Many good evolutionary algorithms have been proposed in the
past. However, frequently, the question arises that given a
problem, one is at a loss of which algorithm to choose. In this
paper, we propose a novel algorithm portfolio approach to address
the above problem. A portfolio of evolutionary algorithms is first
formed. Artificial Bee Colony (ABC), Covariance Matrix
Adaptation Evolutionary Strategy (CMA-ES), Composite DE
(CoDE), Particle Swarm Optimization (PSO2011) and Self
adaptive Differential Evolution (SaDE) are chosen as component
algorithms. Each algorithm runs independently with no
information exchange. At any point in time, the algorithm with the
best predicted performance is run for one generation, after which
the performance is predicted again. The best algorithm runs for
the next generation, and the process goes on. In this way,
algorithms switch automatically as a function of the
computational budget. This novel algorithm is named Multiple
Evolutionary Algorithm (MultiEA).

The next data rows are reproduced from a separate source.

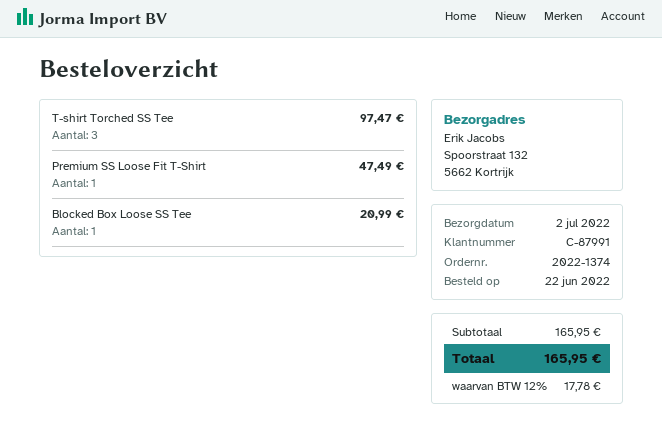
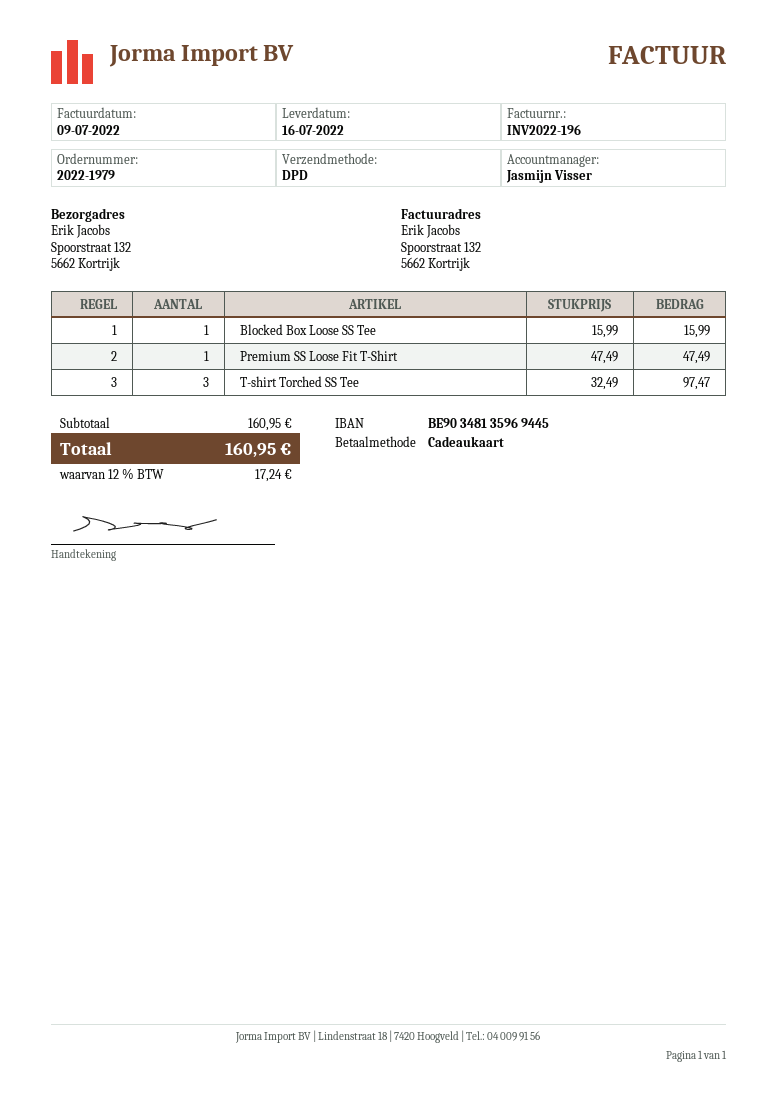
order number: 2022-1374 -> 2022-1979
delivery date: 2022-07-02 -> 2022-07-16
Blocked Box Loose SS Tee: 1 for 20.99 -> 1 for 15.99
subtotal: 165.95 -> 160.95
tax: 12% = 17.78 -> 12% = 17.24
total: 165.95 -> 160.95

Experimental results on the
full set of 25 CEC2005 benchmark functions show that MultiEA
outperforms i) Multialgorithm Genetically Adaptive Method for
Single Objective Optimization (AMALGAM-SO); ii) Populationbased
Algorithm Portfolio (PAP); and iii) a multiple algorithm
approach which chooses an algorithm randomly (RandEA). The
properties of the prediction measures are also studied. The
portfolio approach proposed is generic. It can be applied to
portfolios composed of non-evolutionary algorithms as well.